Virno continua il suo ragionamento operando una distinzione tra cooperazione oggettiva e soggettiva. Con la prima si intende che le singole forze lavoro sono combinate e intrecciate sulla base di uno schema istituito dalla direzione dell’azienda, con la seconda si intende la fondazione della teoria della moltitudine nel processo produttivo capace di dar conto del fatto che una parte consistente della mansione lavorativa di tutti e di ciascuno consiste nel migliorare e raffinare la cooperazione nella quale si è inseriti.
L’ultima questione con cui chiude il suo intervento è una riflessione sulla cooperazione extralavorativa, rivolta cioè mostrare come la cooperazione direttamente produttiva, produttiva di plusvalore, non sia solo quella messa in atto nell’orario di lavoro.
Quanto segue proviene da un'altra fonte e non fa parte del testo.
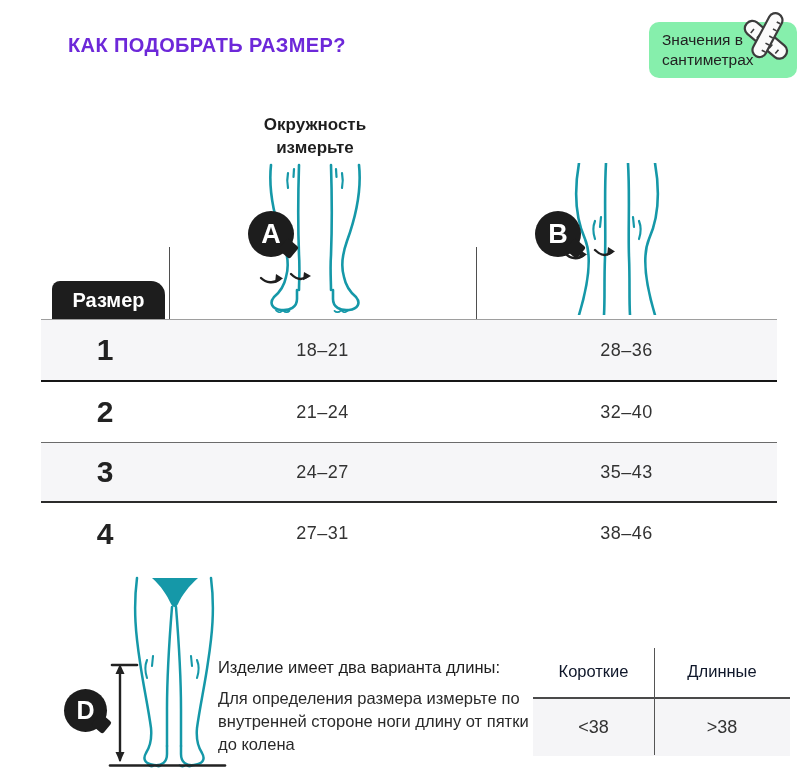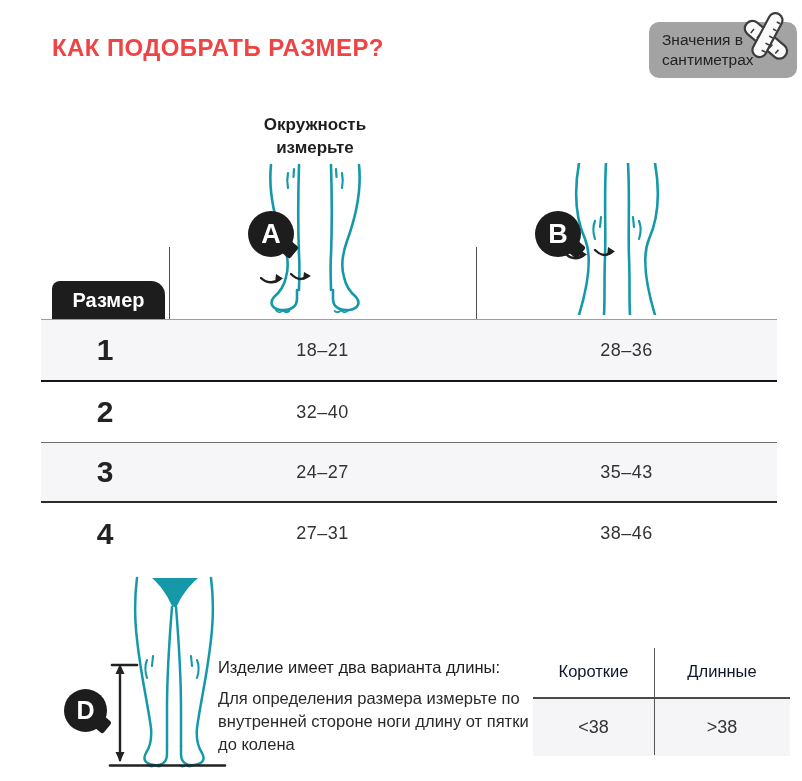"КАК ПОДОБРАТЬ РАЗМЕР?" .page-title { color: #ef4444 -> #6d28d9; font-size: 24px -> 20px; left: 52px -> 68px }
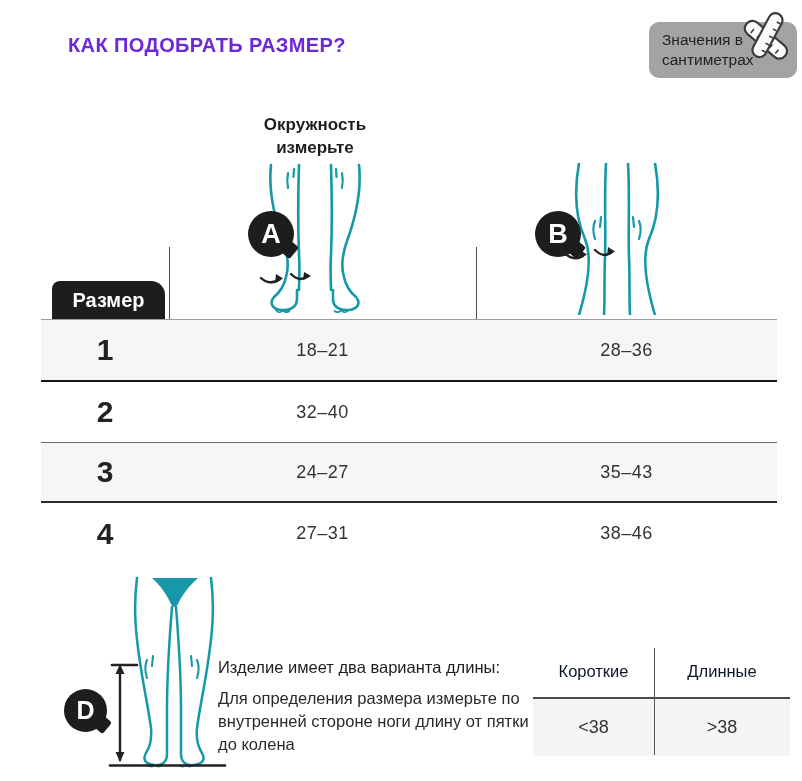"Значения в сантиметрах" .units-box { background: #a3a3a3 -> #86efac }
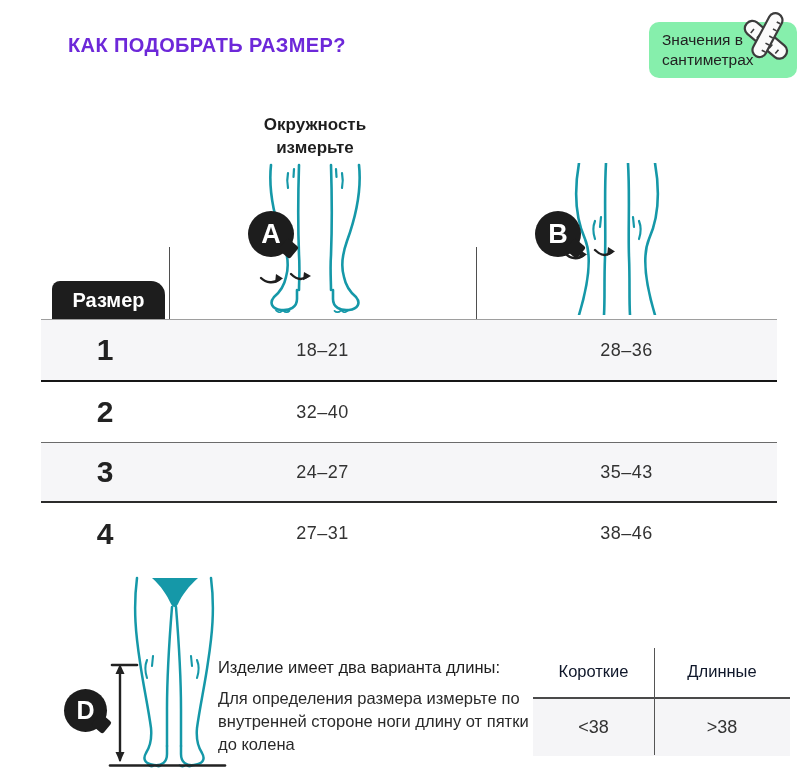"21–24" div.cell-val { html: none -> <div>21–24</div> }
Nell’altro suo intervento, Virno parte dal concetto di forza-lavoro come elemento centrale nella ridefinizione del processo produttivo. Per forza lavoro non si intende, infatti, un determinato lavoro quanto la capacità in generale di produrre lavoro. È la potenza di un corpo di produrre valore e lavorare; la forza lavoro, cioè, è immessa giornalmente sul mercato, tuttavia ciò che è in vendita è la capacità stessa di produrre. Il prezzo della merce forza lavoro, ossia il suo valore di scambio è legato alla riproduzione del detentore di forza lavoro, ovvero delle capacità fisiche e individuali che vengono giornalmente messe in vendita. Tuttavia, il valore d’uso della forza lavoro, non ha più a che fare con il lavoro in potenza, è al contrario lavoro in atto. Nello scarto tra potenza e atto del lavoro, tra forza acquistata e forza lavoro scambiata si dà la produzione di plusvalore: è solo in questo passaggio, ci dice Marx, che si produce capitale. Partendo da tale dato, ovvero dal fatto che nel concetto di forza lavoro è inscritto quello della vita messa al lavoro, Virno sposta la sua riflessione in chiave biopolitica: anche se ciò che interessa il capitale è la forza lavoro, esso deve necessariamente porsi il problema di governare i corpi viventi; Virno, insomma, ci mostra come la biopolitica nasca dalla forza lavoro, non il contrario; si governa la vita perché, ormai, ciò che più conta nel mercato del lavoro è la potenza in quanto potenza non ancora diventata atto.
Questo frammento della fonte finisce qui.